**Required action**. Show every line from the entries that follow which holds the word "serif".
★ ★ ★
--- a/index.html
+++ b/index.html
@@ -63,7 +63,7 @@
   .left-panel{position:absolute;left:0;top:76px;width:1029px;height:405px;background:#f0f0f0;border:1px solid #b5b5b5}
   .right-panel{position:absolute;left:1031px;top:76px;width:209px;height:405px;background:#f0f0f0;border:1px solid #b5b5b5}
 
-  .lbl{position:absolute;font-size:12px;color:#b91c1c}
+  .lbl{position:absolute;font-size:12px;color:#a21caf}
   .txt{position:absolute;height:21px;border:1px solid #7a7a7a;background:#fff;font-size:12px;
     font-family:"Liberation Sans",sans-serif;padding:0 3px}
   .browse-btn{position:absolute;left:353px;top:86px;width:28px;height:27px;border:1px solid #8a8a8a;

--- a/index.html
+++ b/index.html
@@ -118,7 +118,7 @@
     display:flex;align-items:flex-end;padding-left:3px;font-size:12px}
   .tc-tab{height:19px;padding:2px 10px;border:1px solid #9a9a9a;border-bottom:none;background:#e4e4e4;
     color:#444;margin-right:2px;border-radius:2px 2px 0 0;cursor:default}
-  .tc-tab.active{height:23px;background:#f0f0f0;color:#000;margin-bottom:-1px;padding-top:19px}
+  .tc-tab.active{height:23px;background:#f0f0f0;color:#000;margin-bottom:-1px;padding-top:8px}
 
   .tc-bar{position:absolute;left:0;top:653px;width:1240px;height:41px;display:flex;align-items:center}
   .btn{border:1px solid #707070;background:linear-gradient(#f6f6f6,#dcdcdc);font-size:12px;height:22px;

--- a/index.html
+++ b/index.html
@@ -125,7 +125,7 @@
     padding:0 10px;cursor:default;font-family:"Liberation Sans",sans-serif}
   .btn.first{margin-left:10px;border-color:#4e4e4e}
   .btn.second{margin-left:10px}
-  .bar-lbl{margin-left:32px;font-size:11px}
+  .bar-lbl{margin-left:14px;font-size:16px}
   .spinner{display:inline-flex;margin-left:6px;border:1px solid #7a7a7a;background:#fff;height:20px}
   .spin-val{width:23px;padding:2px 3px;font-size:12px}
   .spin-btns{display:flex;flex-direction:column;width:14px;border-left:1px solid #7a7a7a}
★ ★ ★
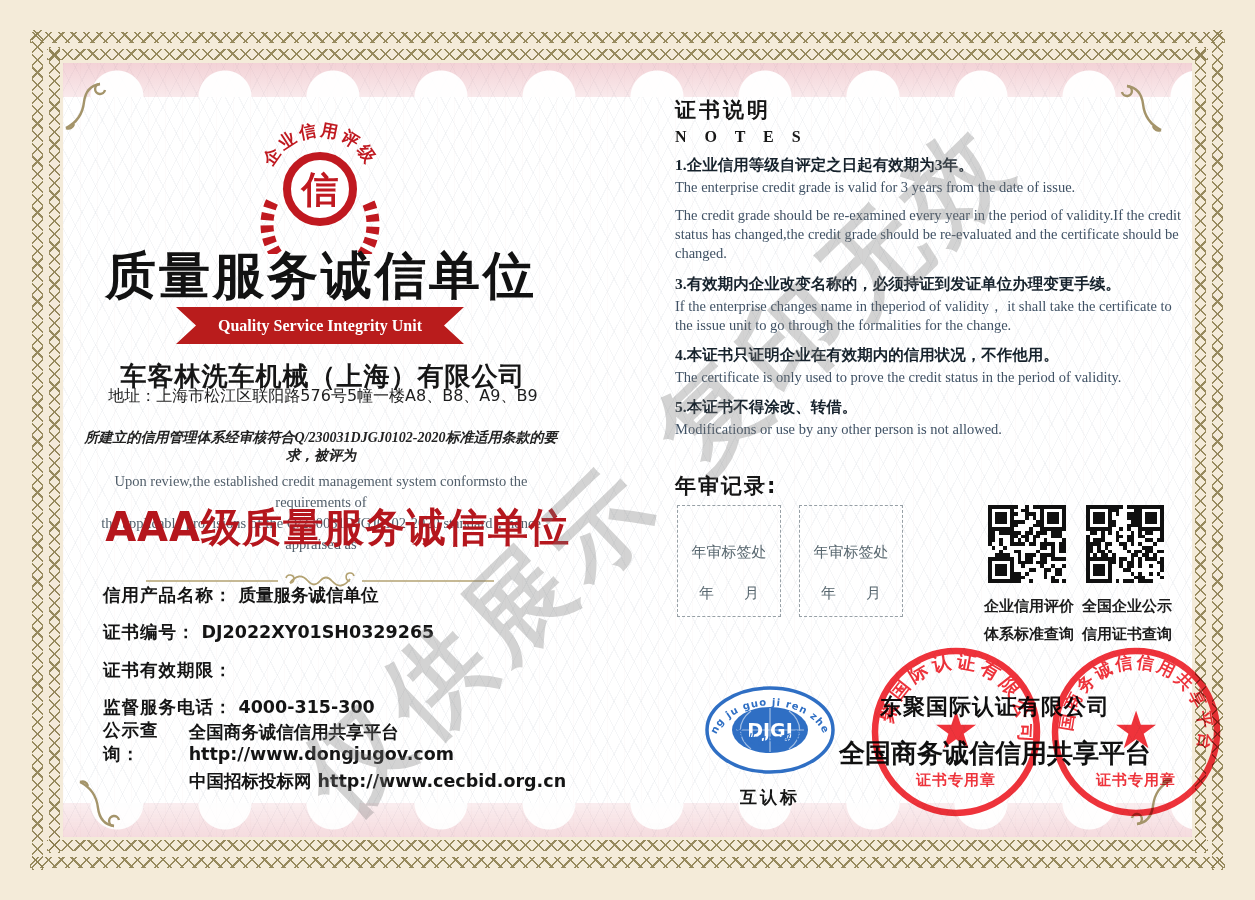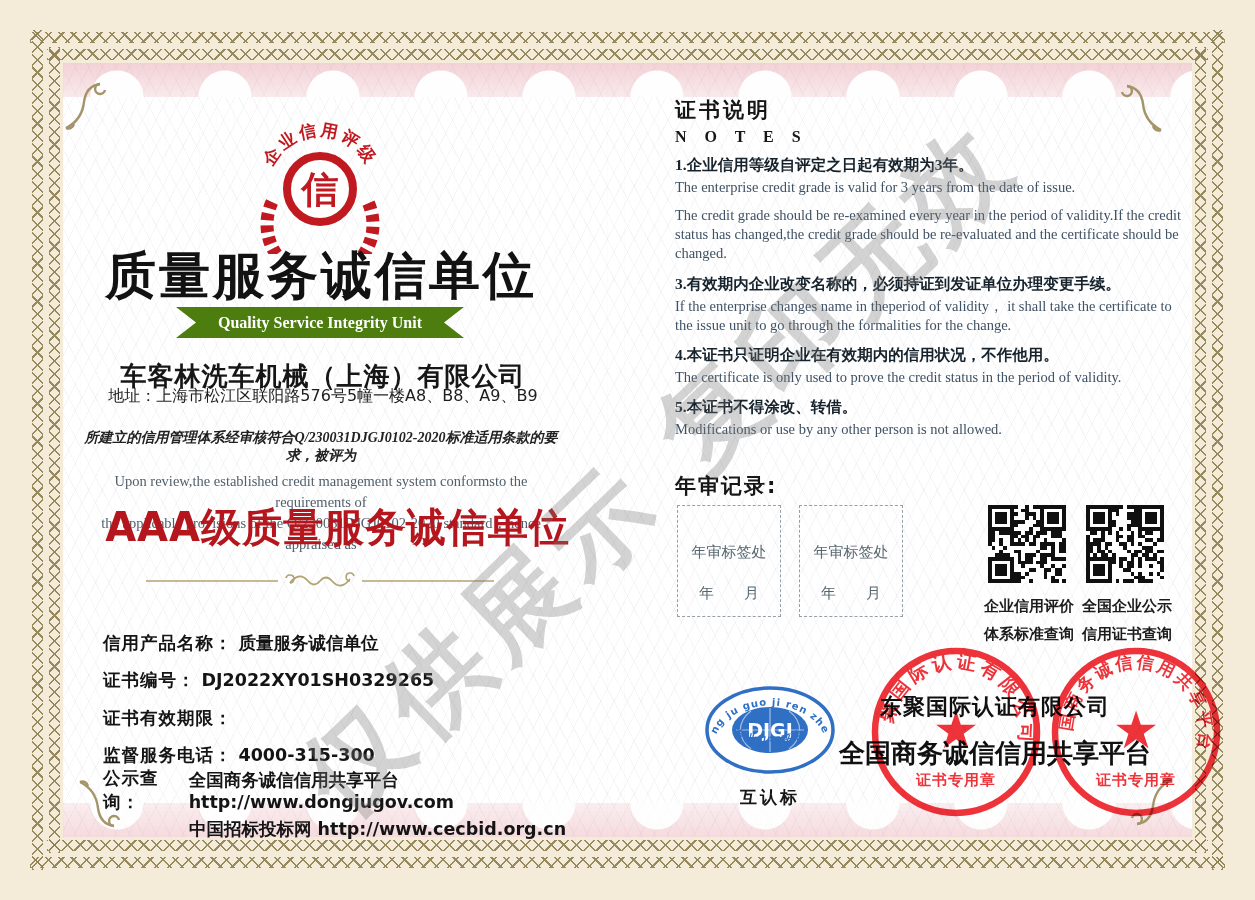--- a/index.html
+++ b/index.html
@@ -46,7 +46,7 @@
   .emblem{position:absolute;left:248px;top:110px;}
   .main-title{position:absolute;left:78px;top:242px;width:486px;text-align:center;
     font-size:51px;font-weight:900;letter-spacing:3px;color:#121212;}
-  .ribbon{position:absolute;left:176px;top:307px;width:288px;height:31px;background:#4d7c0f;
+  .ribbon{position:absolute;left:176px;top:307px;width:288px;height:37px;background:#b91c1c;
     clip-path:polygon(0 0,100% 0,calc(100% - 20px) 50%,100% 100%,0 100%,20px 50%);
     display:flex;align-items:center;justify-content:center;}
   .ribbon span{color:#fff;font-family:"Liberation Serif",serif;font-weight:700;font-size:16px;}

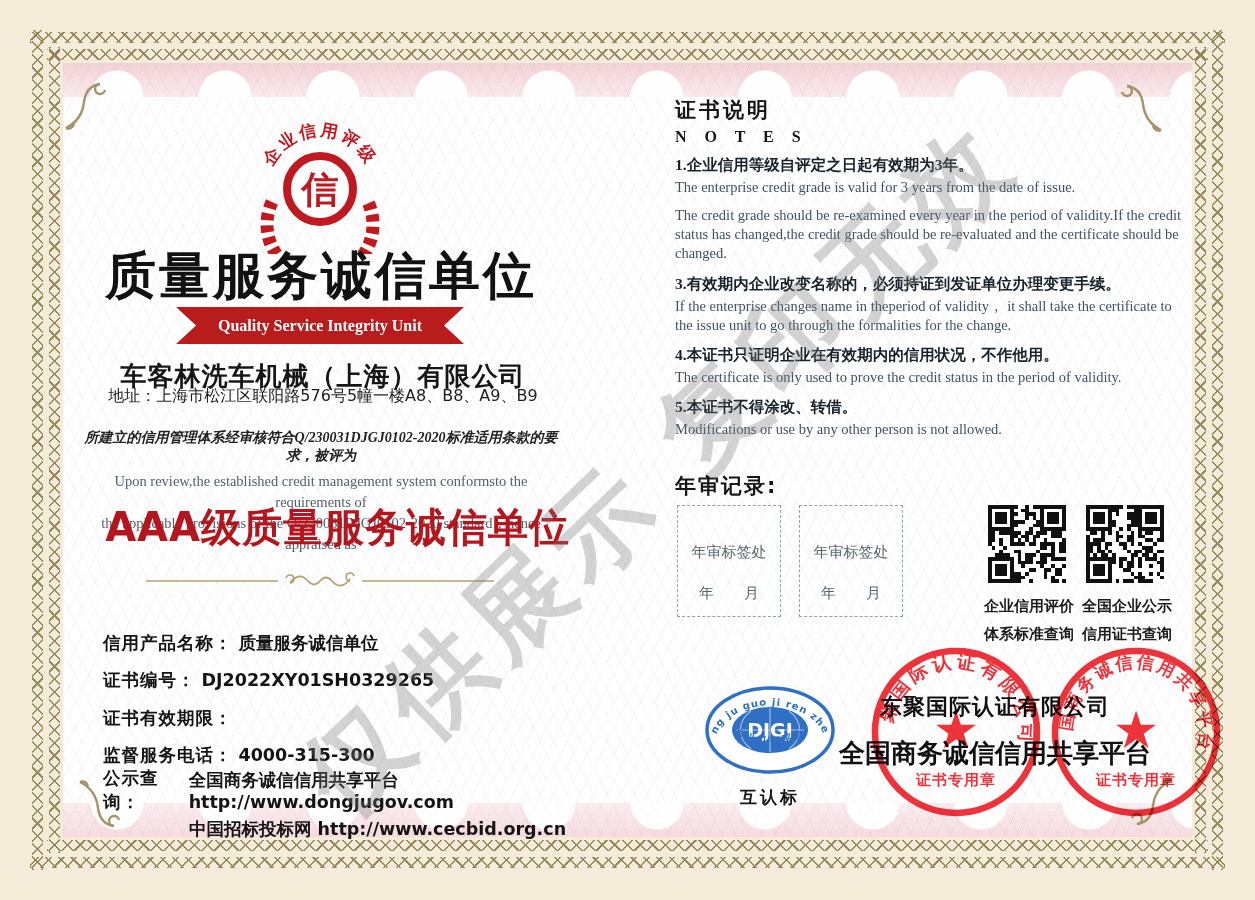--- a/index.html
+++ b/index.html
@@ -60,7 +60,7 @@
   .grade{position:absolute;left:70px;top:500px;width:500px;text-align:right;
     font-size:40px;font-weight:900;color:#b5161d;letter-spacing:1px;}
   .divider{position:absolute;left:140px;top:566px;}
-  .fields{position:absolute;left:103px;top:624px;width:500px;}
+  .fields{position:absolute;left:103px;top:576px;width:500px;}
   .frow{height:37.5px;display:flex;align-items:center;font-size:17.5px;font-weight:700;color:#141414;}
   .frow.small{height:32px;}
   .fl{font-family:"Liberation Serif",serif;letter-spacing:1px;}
★ ★ ★
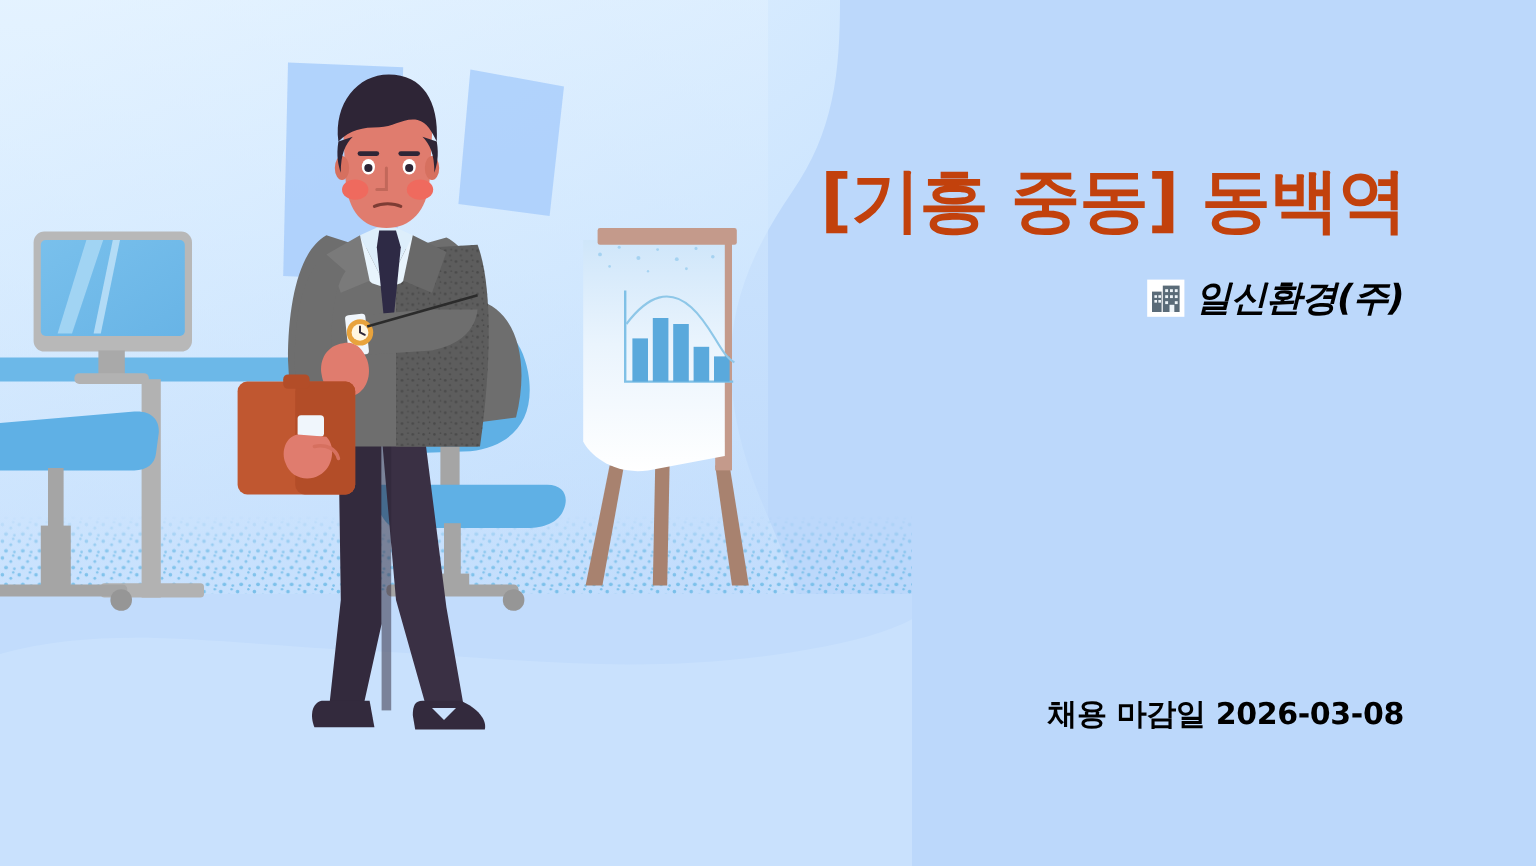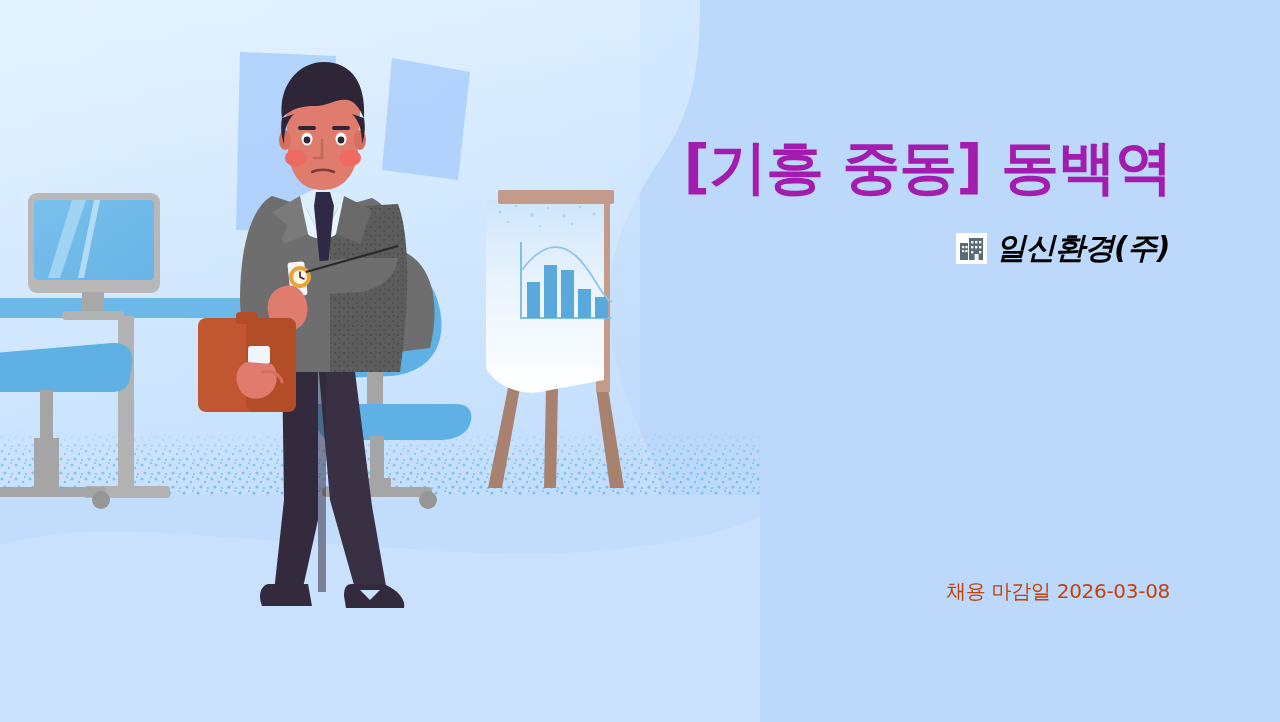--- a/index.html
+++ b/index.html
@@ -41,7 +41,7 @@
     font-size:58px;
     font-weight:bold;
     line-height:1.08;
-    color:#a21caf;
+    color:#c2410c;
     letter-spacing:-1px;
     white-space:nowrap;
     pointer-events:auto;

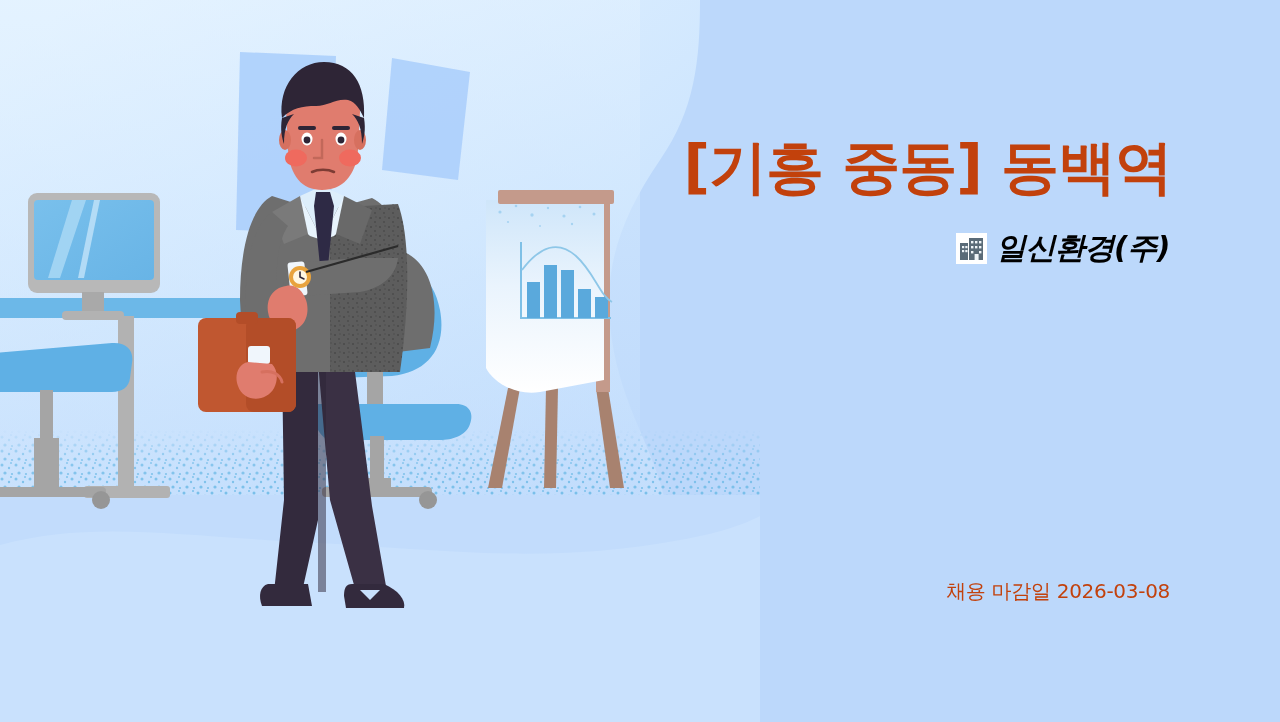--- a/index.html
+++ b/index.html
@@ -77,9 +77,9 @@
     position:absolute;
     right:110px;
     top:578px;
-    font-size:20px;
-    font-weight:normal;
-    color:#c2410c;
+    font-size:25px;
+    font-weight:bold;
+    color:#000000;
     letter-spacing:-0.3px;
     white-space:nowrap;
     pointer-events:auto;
★ ★ ★
**Response**.
     font-family:"Liberation Sans",sans-serif;padding:0 3px}
     padding:0 10px;cursor:default;font-family:"Liberation Sans",sans-serif}
   .ribbon span{color:#fff;font-family:"Liberation Serif",serif;font-weight:700;font-size:16px;}
   .fl{font-family:"Liberation Serif",serif;letter-spacing:1px;}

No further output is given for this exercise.